Accuracy of a LiDAR-Based Individual Tree Detection and Attribute Measurement Algorithm Developed to Inform Forest Products Supply Chain and Resource Management
Aaron M. Sparks * and Alistair M.S. Smith
1. Introduction
Sustainable forest inventory and supply chain management relies on accurate and up-to-date information that describes the dynamic changes in composition, structure, and health of forest stands.
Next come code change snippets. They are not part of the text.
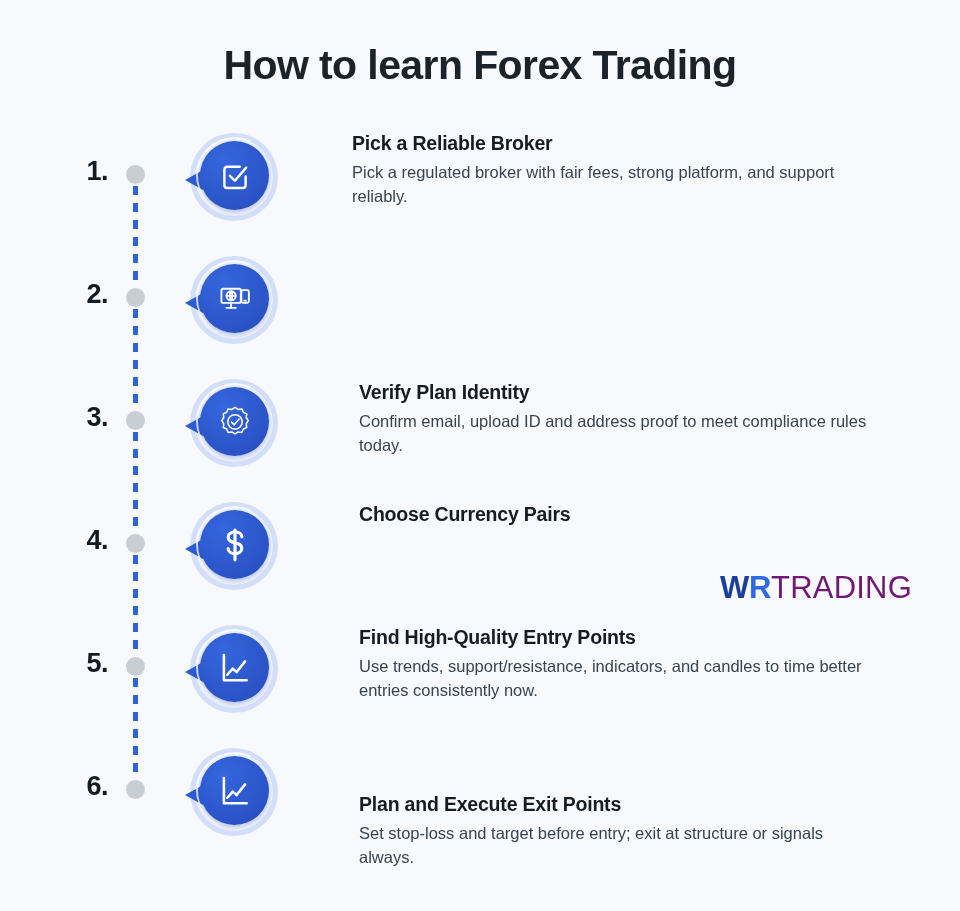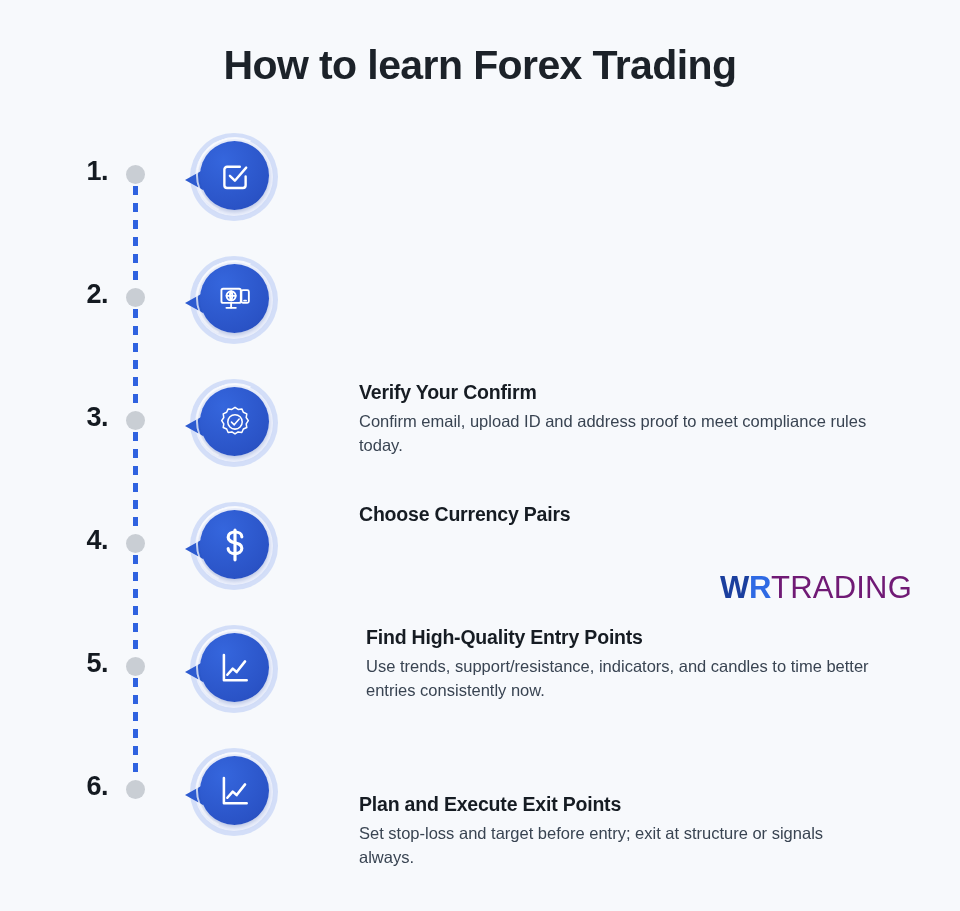--- a/index.html
+++ b/index.html
@@ -177,21 +177,21 @@
     line-height: 1.48;
     color: #394452;
     font-weight: 400;
   }
 
   
   .r0 .step-text { left: 352px; top: 4px; }
   .r1 .step-text { top: 6px; }
   .r2 .step-text { top: 7px; }
   .r3 .step-text { top: 6px; }
-  .r4 .step-text { top: 6px; margin-left: 7px; }
+  .r4 .step-text { top: 6px; }
   .r5 .step-text { top: 6px; margin-top: 44px; }
 
   
   .logo {
     position: absolute;
     right: 48px;
     bottom: 33px;
     font-size: 31px;
     font-weight: 700;
     letter-spacing: -0.3px;
@@ -221,20 +221,24 @@
         <div class="icon-tail"></div>
         <div class="icon-arc"></div>
         <div class="icon-circle">
           <svg width="34" height="34" viewBox="0 0 24 24" fill="none" stroke="#ffffff" stroke-width="1.7" stroke-linecap="round" stroke-linejoin="round">
             <path d="M19.5 12.3V18.6A1.9 1.9 0 0 1 17.6 20.5H6.4A1.9 1.9 0 0 1 4.5 18.6V7.4A1.9 1.9 0 0 1 6.4 5.5h9"></path>
             <path d="M8.4 11.9l3.5 3.4 8-9.2"></path>
           </svg>
         </div>
       </div>
 
+      <div class="step-text">
+        <div class="step-title">Pick a Reliable Broker</div>
+        <div class="step-desc">Pick a regulated broker with fair fees, strong platform, and support reliably.</div>
+      </div>
     </div>
 
     <div class="step-row r1">
       <div class="step-number">2.</div>
       <div class="timeline-dot"></div>
       <div class="timeline-dash"></div>
 
       <div class="icon-badge">
         <div class="icon-halo"></div>
         <div class="icon-halo2"></div>
@@ -268,21 +272,21 @@
         <div class="icon-circle">
           <svg width="38" height="38" viewBox="0 0 40 40" fill="none" stroke="#ffffff" stroke-width="1.6" stroke-linecap="round" stroke-linejoin="round">
             <path d="M20 4.6l3.3 2.2 3.9-.6 1.6 3.6 3.6 1.6-.6 3.9 2.2 3.3-2.2 3.3.6 3.9-3.6 1.6-1.6 3.6-3.9-.6-3.3 2.2-3.3-2.2-3.9.6-1.6-3.6-3.6-1.6.6-3.9-2.2-3.3 2.2-3.3-.6-3.9 3.6-1.6 1.6-3.6 3.9.6z"></path>
             <circle cx="20" cy="19.9" r="7.6"></circle>
             <path d="M16.3 20.1l2.9 2.9 5.2-6.1"></path>
           </svg>
         </div>
       </div>
 
       <div class="step-text">
-        <div class="step-title">Verify Your Confirm</div>
+        <div class="step-title">Verify Plan Identity</div>
         <div class="step-desc">Confirm email, upload ID and address proof to meet compliance rules today.</div>
       </div>
     </div>
 
     <div class="step-row r3">
       <div class="step-number">4.</div>
       <div class="timeline-dot"></div>
       <div class="timeline-dash"></div>
 
       <div class="icon-badge">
This data is essential to accurately forecast growth and yield over large areas and where field inventory access is limited due to natural hazards or topography [1,2]. While on-the-ground field inventory has been the standard source of this information, remote sensing technologies such as airborne scanning Light Detection and Ranging (LiDAR), also referred to as Airborne Laser Scanning (ALS), can gather three-dimensional forest structural data over larger areas at a lower cost [3]. The three-dimensional mapping and laser return intensity information that ALS provides has since the mid 2000’s been demonstrated to enable precision forestry, or the ability to accurately identify and model tree-level attributes (e.g., live/dead status, height, stem diameter, age) needed for forest management decision making [1,2,4–8]. However, many challenges remain in tree-level data acquisition, including the difficulty of identifying individual trees and tree species in forests with complex composition and structure [9,10].